Maybe it’s because one of my ex-girlfriends comes sprinting to the forefront when I hear it, or maybe it’s because it’s a really well written song, but it grabs me every time. I’ve included it here to highlight how much the constitution of the show has shifted in 365 days. Totes emosh.
#10 Invisible by U2 (Invisible)
U2 were the band that got me into music. It’s as simple as that, really. No band has released as varied a quantity of work as they have over their 35 + year tenure, and this evolution seems to show no sign of slowing.
This song was released a few years back, a sort of filler between two albums. At the time I never really understood it, thought it was a tad directionless and not a typically memorable U2 single. So I resigned it to my encyclopaedic knowledge of the band and continued to wait eagerly for the new album. Now that it’s been released, it’s odd that not only do I love Invisible, I honestly believe it be their best song.
Finding itself somewhere between a Kraftwerk ambient masterpiece and a Simple Minds stadium-rocker, the track is teeming with life. It occupies a bittersweet supercharged place in the U2 cannon, with The Edge’s trademarked angelic jangle mixed with Adam Clayton’s faux jazzman bass lines. Bizarrely, Larry Mullen on the drums goes for a drum-synth set instead of his usual standard issue kit, adding an old science-fiction film score element to the song, making it almost seem timeless and omnipresent. Bono’s lyrics add a typical romantic minimalism to the whole thing, telling the story of someone going through a breakup and feeling at first as if they are wholly defeated. Invisible tells the story of the triumphant moment when a person realises that it isn’t all over when a partner leaves them: that they are not invisible.

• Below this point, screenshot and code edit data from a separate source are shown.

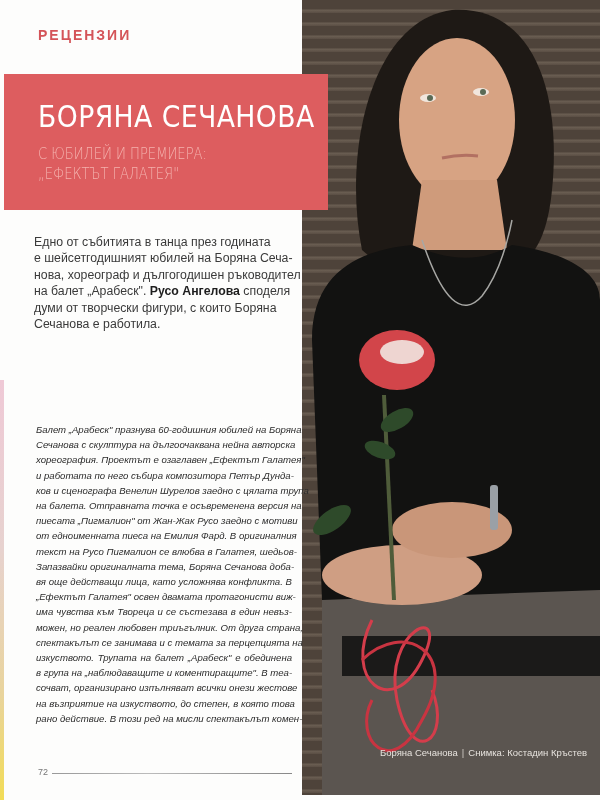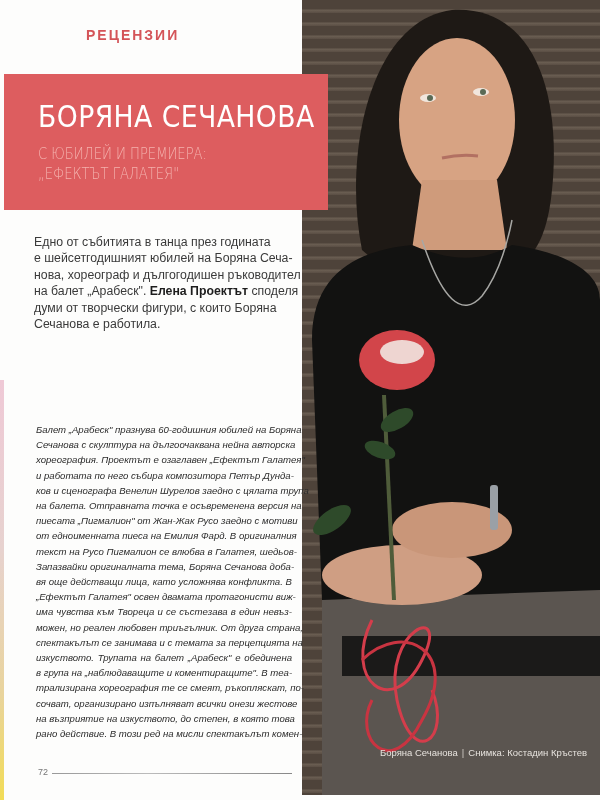"РЕЦЕНЗИИ" .section-label { margin-left: 48px -> none }
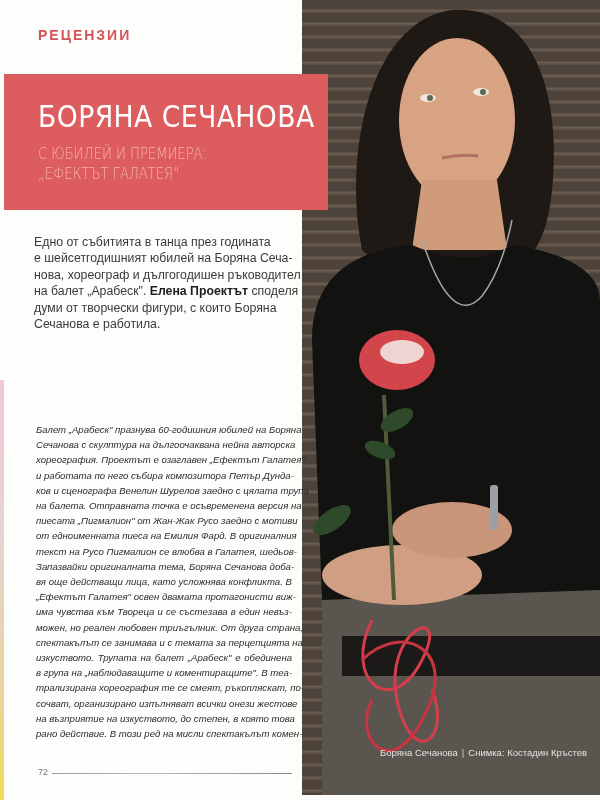"Елена Проектът" b { text: Елена Проектът -> Русо Ангелова }
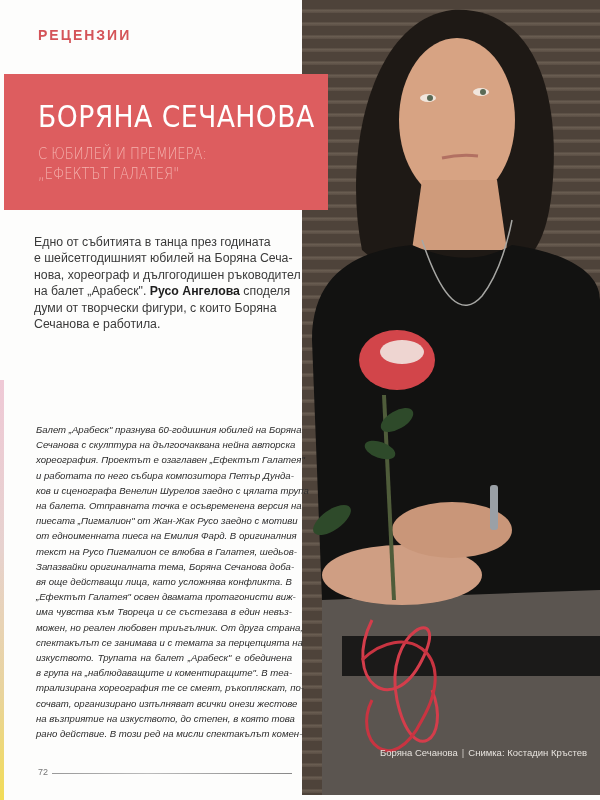"трализирана хореография те се смеят," span.line { html: <span>трализирана хореография те се смеят, ръкопляскат, по-</span> -> none }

It resonates on a sonic level and also on a human one, too. When I saw it live (twice) at the band’s stay in the London O2 last year, it on both occasions reduced me to a smiling, teary wreck. It’s a redemption song, and so many of us do need a little of that.
So of course this track takes pride of place in the TENSION top ten. I regularly end shows with it, and will continue to do so in the future. I also hope that it serves to break some of the odd prejudices people seem to have against the band. As Youth from Killing Joke once said: “Bono is one of the best lyricists of the last 50 years”. That dude knows a whole lot more than I do about music, so I’ll go with him.
And there it is, the top 10 tracks of the year. 2015/16 has been an incredible year for the show and I’ve been constantly astounded by listeners support and kind words. The regulars always seem to make it feel easy presenting a two-hour radio show of music that I have hand-selected: a labour that I feel is sorely missed on the radio elsewhere. Thank you all for your incredible support.
I’m sure that some of you may think this list is bogus. “But Jimbob, what about X or Y? You scoundrel!” Perhaps your right. You probably are, to be honest. But the show has always been a wholly subjective and invited such calls of heresy. Consider TENSION, if you will, as the sparring ground of genres. A place where showdowns of bizarre constitution often result in peculiar results.
Above all it’s something I try to enjoy, and I hope you all do too.